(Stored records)
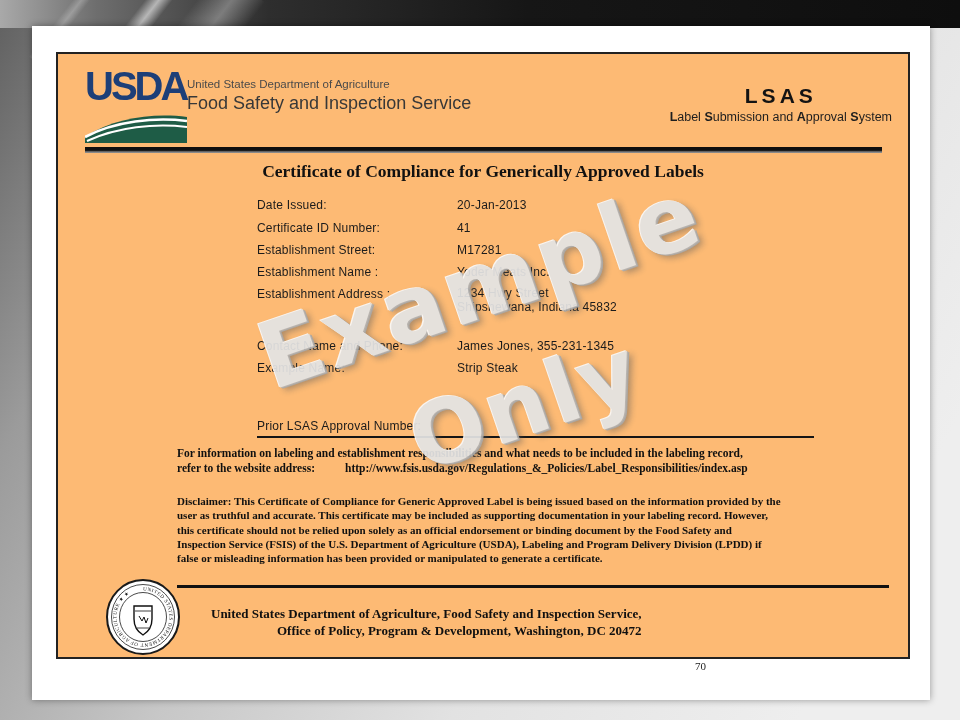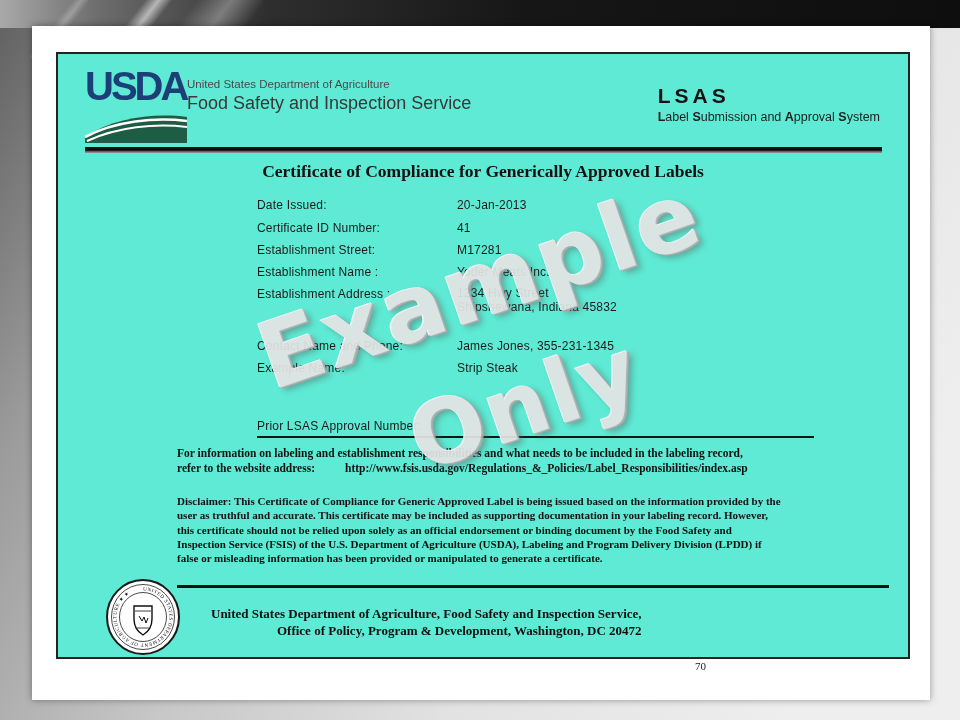--- a/index.html
+++ b/index.html
@@ -21,7 +21,7 @@
     box-shadow:0 0 7px rgba(0,0,0,.38);}
   
   .cert{position:absolute;left:24px;top:26px;width:854px;height:607px;border:2px solid #222;
-    background:#5eead4;box-sizing:border-box;}
+    background:#fdba74;box-sizing:border-box;}
   
   .usda-word{position:absolute;left:27px;top:10px;font-weight:bold;font-size:40px;
     letter-spacing:-3px;color:#1d3f78;font-family:"Liberation Sans",sans-serif;}

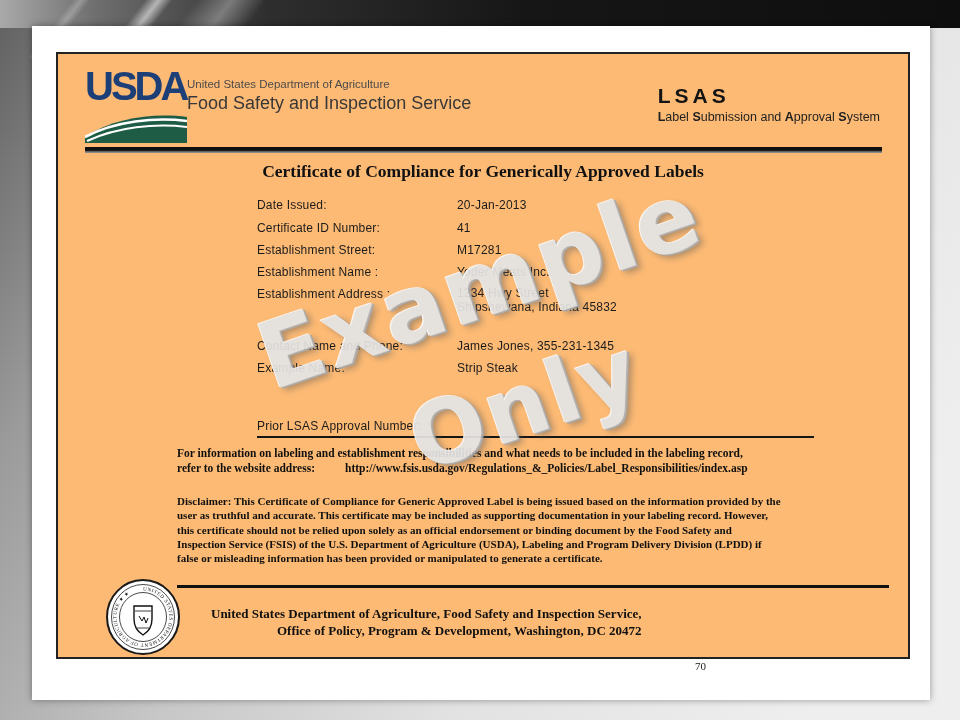--- a/index.html
+++ b/index.html
@@ -29,7 +29,7 @@
   .dept-block{position:absolute;left:129px;top:24px;}
   .dept-line{font-size:11.5px;color:#4a4a4a;}
   .agency-line{font-size:18px;color:#383838;margin-top:3px;}
-  .lsas-block{position:absolute;right:28px;top:30px;text-align:left;}
+  .lsas-block{position:absolute;right:16px;top:30px;text-align:center;}
   .lsas-acronym{font-size:21px;font-weight:bold;letter-spacing:4px;color:#131313;}
   .lsas-sub{font-size:12.5px;color:#1e1e1e;margin-top:2px;}
   .bseg{font-weight:bold;}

◆ Task details
All the records need to be printed again exactly as written, though without their pictures.

◆ Your response
--- a/index.html
+++ b/index.html
@@ -21,7 +21,7 @@
     box-shadow:0 0 7px rgba(0,0,0,.38);}
   
   .cert{position:absolute;left:24px;top:26px;width:854px;height:607px;border:2px solid #222;
-    background:#5eead4;box-sizing:border-box;}
+    background:#fdba74;box-sizing:border-box;}
   
   .usda-word{position:absolute;left:27px;top:10px;font-weight:bold;font-size:40px;
     letter-spacing:-3px;color:#1d3f78;font-family:"Liberation Sans",sans-serif;}

--- a/index.html
+++ b/index.html
@@ -29,7 +29,7 @@
   .dept-block{position:absolute;left:129px;top:24px;}
   .dept-line{font-size:11.5px;color:#4a4a4a;}
   .agency-line{font-size:18px;color:#383838;margin-top:3px;}
-  .lsas-block{position:absolute;right:28px;top:30px;text-align:left;}
+  .lsas-block{position:absolute;right:16px;top:30px;text-align:center;}
   .lsas-acronym{font-size:21px;font-weight:bold;letter-spacing:4px;color:#131313;}
   .lsas-sub{font-size:12.5px;color:#1e1e1e;margin-top:2px;}
   .bseg{font-weight:bold;}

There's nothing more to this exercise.